ADR-0005: Use exceptions for task execution failures#

Date: 2026-05-27 Status: accepted Deciders: Perago maintainers

Context#

Perago task functions already use their return value as the business Result Output that is written under Conductor outputData.result only when the task completes successfully. A user reported that returning a business payload such as {"status": "FAIL"} still allowed the next workflow node to run. That behavior matches the current contract, but it exposed an API gap: task authors need a clear way to declare execution failures without overloading business result fields.

Conductor distinguishes retryable FAILED task results from non-retryable FAILED_WITH_TERMINAL_ERROR task results. It also supports outputData, but failed Perago task results intentionally do not expose business output to downstream nodes.

Decision#

Perago uses task return values for successful business results and exceptions for task execution failures.

Task authors should raise TaskFailed("...") for execution failures where retrying the same input may succeed. Perago reports those attempts as Conductor FAILED.

Task authors should raise TaskTerminalError("...") for detectable execution failures where retrying the same input has no value. Perago reports those attempts as Conductor FAILED_WITH_TERMINAL_ERROR.

Business-recoverable outcomes that should be handled by workflow logic, such as prompt policy rejection or missing user-provided information, remain successful task results. The task returns a structured Result Output, and WorkflowDef branching handles the business state.

Failure reasons are strings. Perago caps the text written to Conductor reasonForIncompletion with a configurable PERAGO_FAILURE_REASON_MAX_LENGTH limit and records truncation details in worker JSONL logs rather than putting structured JSON into failed task output.

Alternatives Considered#

Alternative 1: Return a failure object from the task function#

Pros: Lets task authors express success and failure without Python exceptions.
Cons: Makes the return annotation represent both success data and runtime control flow, complicates Pydantic output models and TaskDef output schemas, and conflicts with the existing Result Output glossary.
Why not: Perago keeps success data and runtime failure control separate. return Output(...) means the task completed.

Alternative 2: Treat business status fields such as `status="FAIL"` as Conductor failures#

Pros: Matches some business payload conventions.
Cons: Requires Perago to understand arbitrary business schemas, makes common fields like status reserved or ambiguous, and breaks typed task contracts.
Why not: Business schemas belong to the task author and workflow. Perago should not infer Conductor lifecycle state from business result fields.

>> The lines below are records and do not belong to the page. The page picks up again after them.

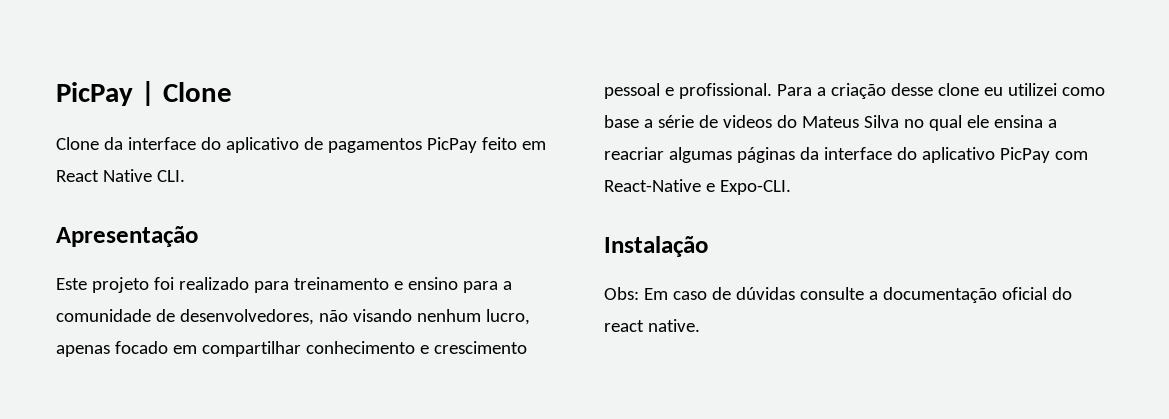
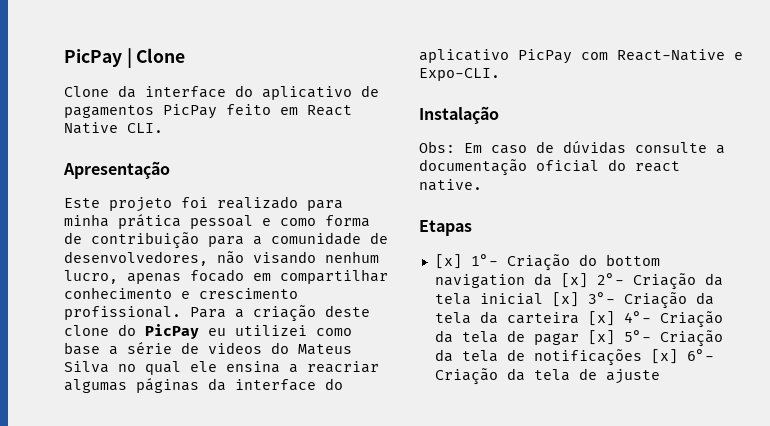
[293,277,458,290] treinamento e ensino -> [64,214,370,229] [64,232,199,249] minha prática pessoal e como forma de contribuição
[604,83,674,99] pessoal e -> (298, 293) none
[890,83,979,96] desse clone -> [325,305,370,317] [64,324,199,339] deste clone do PicPay
(700, 325) none -> [419,220,472,236] [434,254,660,271] [434,273,723,290] [434,292,714,309] [434,311,723,328] [434,330,723,347] [434,349,714,366] [434,368,660,385] // Etapas // [x] 1°- Criação do bottom navigation da [x] 2°- Criação da tela inicial [x] 3°- Criação da tela da carteira [x] 4°- Criação da tela de pagar [x] 5°- Criação da tela de notificações [x] 6°- Criação da tela de ajuste

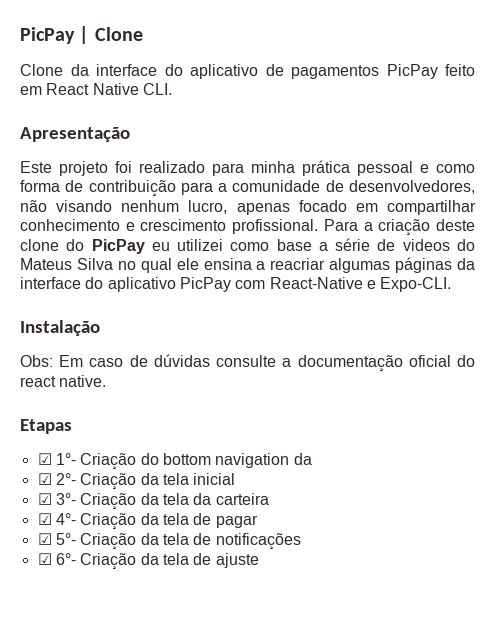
[434,254,462,269] [x] -> [37,453,52,465] ☑
[560,273,588,288] [x] -> [37,473,52,485] // ☑
[551,292,579,307] [x] -> [37,493,52,505] // ☑
[587,311,615,326] [x] -> [37,513,52,525] // ☑
[587,330,615,345] [x] -> [37,533,52,545] // ☑
[650,349,678,364] [x] -> [37,553,52,565] // ☑

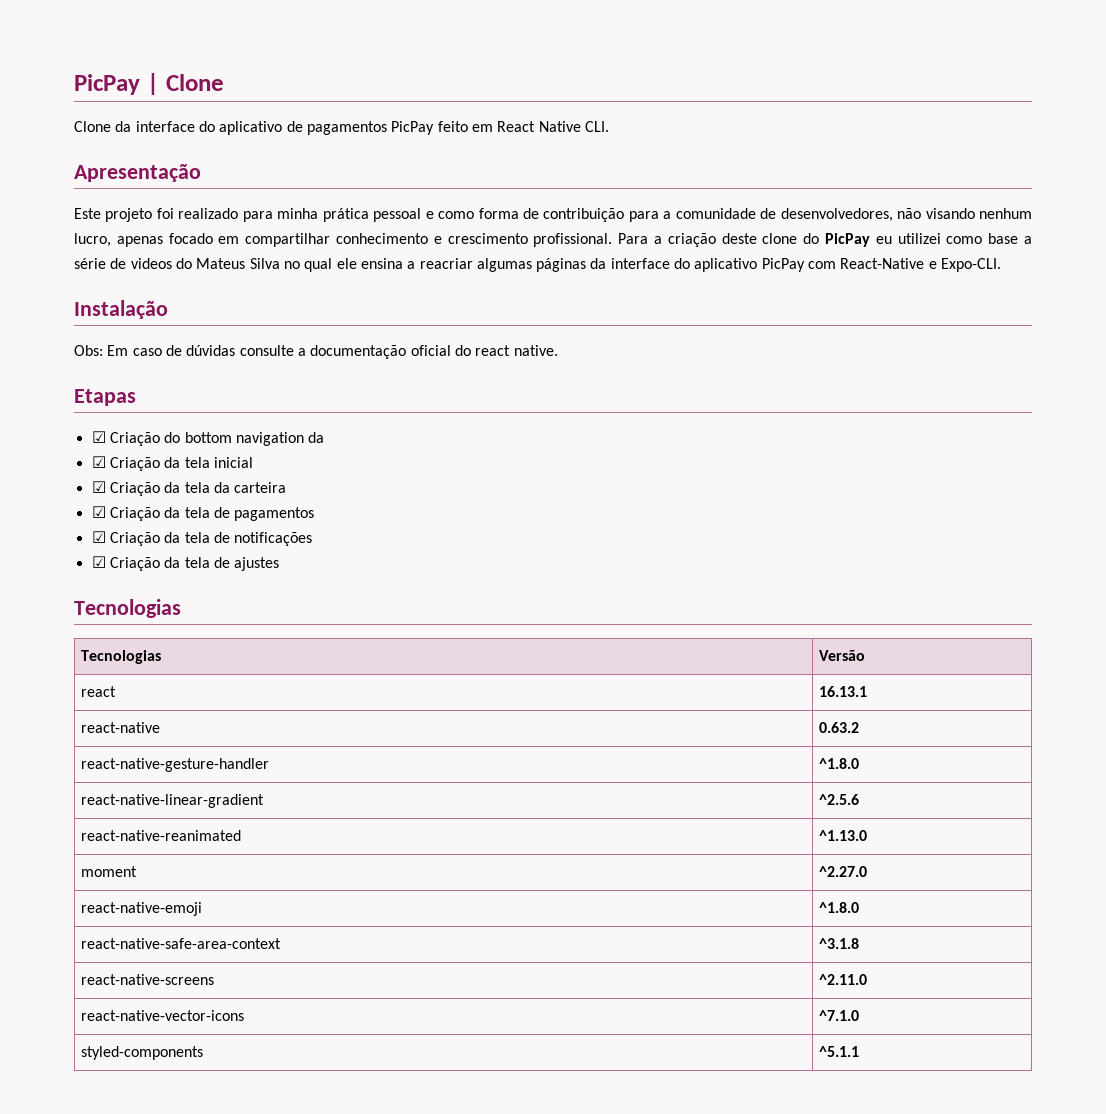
[55,453,76,465] 1°- -> (106, 437) none
[55,473,76,485] 2°- -> (106, 462) none
[55,493,76,505] 3°- -> (106, 487) none
[55,513,258,530] [37,533,76,545] 4°- Criação da tela de pagar // ☑ 5°- -> [109,507,315,521] [91,531,106,543] Criação da tela de pagamentos // ☑
[55,553,259,570] 6°- Criação da tela de ajuste -> [109,557,280,571] [74,599,181,618] [81,650,162,664] [819,650,866,661] [81,686,117,697] [819,686,868,697] [81,722,161,733] [819,722,860,733] [81,758,270,772] [819,758,860,769] [81,794,265,808] [819,794,860,805] [81,830,242,841] [819,830,868,841] [81,866,138,877] [819,866,868,877] [81,902,203,916] [819,902,860,913] [81,938,282,949] [819,938,860,949] [81,974,215,985] [819,974,868,985] [81,1010,245,1021] [819,1010,860,1021] [81,1046,204,1060] [819,1046,860,1057] Criação da tela de ajustes // Tecnologias // Tecnologias | Versão // react | 16.13.1 // react-native | 0.63.2 // react-native-gesture-handler | ^1.8.0 // react-native-linear-gradient | ^2.5.6 // react-native-reanimated | ^1.13.0 // moment | ^2.27.0 // react-native-emoji | ^1.8.0 // react-native-safe-area-context | ^3.1.8 // react-native-screens | ^2.11.0 // react-native-vector-icons | ^7.1.0 // styled-components | ^5.1.1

Alternative 3: Put structured JSON in failed `outputData`#

Pros: Could carry machine-readable failure metadata.
Cons: Failed tasks normally do not feed downstream business nodes, Conductor reasonForIncompletion is the primary operator-facing field, and Perago would need another schema contract for failed outputs.
Why not: The MVP only needs a reason string for Conductor failure state. Structured business recovery data belongs in successful Result Output and workflow branches.

Consequences#

Positive#

Task authors have explicit APIs for retryable and terminal execution failures.
Result Output remains a successful business result instead of a union of success data and runtime control signals.
WorkflowDef branching remains responsible for business-recoverable outcomes.
Workspace publication stays fail-closed: failed task attempts do not stage or publish local workspace changes.

Negative#

Task authors must choose between business branch output and execution failure exceptions.
Terminal errors become a public API concept and documentation must explain when automatic retry is inappropriate.
The runtime must preserve ordinary unhandled exceptions as retryable FAILED results while mapping explicit terminal errors separately.

Risks#

Risk: Authors may overuse TaskTerminalError for cases that product workflow should recover from. Mitigation: Documentation uses the failure quadrant and examples to separate business branches from execution failures.
Risk: Authors may expect structured failed outputs. Mitigation: Perago keeps failed results to status plus reasonForIncompletion; structured state should be returned only for successful business branch outputs.